◆ **TASK BRIEF**
Below are records; copy every line among them that contains the word "spacing".

◆ **ENTRIES SUPPLIED**
════
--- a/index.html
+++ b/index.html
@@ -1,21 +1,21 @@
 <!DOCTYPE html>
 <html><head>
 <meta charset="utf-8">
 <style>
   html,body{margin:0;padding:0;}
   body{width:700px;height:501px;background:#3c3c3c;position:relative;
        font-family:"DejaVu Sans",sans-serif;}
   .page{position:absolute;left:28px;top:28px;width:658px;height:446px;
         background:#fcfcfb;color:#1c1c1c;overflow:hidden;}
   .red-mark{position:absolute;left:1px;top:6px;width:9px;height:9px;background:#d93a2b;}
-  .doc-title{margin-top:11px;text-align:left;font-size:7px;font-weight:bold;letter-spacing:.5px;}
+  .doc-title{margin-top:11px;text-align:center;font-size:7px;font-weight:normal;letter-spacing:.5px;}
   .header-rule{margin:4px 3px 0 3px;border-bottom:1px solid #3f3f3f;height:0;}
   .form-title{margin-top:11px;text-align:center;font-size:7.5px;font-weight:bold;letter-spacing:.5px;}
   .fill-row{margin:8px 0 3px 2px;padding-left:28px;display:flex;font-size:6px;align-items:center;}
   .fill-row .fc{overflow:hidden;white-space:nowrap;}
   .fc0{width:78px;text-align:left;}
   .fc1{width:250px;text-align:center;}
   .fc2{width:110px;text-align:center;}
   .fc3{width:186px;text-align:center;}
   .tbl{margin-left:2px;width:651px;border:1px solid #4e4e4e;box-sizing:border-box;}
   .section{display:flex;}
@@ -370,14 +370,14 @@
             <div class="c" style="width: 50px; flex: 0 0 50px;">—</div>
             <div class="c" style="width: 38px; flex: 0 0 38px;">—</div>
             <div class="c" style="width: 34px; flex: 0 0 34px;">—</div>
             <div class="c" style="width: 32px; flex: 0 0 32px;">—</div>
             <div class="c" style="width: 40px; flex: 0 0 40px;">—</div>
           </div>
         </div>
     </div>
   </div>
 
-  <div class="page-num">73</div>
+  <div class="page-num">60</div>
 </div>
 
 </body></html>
════
◆ **YOUR SOLUTION**
-  .doc-title{margin-top:11px;text-align:left;font-size:7px;font-weight:bold;letter-spacing:.5px;}
+  .doc-title{margin-top:11px;text-align:center;font-size:7px;font-weight:normal;letter-spacing:.5px;}
   .form-title{margin-top:11px;text-align:center;font-size:7.5px;font-weight:bold;letter-spacing:.5px;}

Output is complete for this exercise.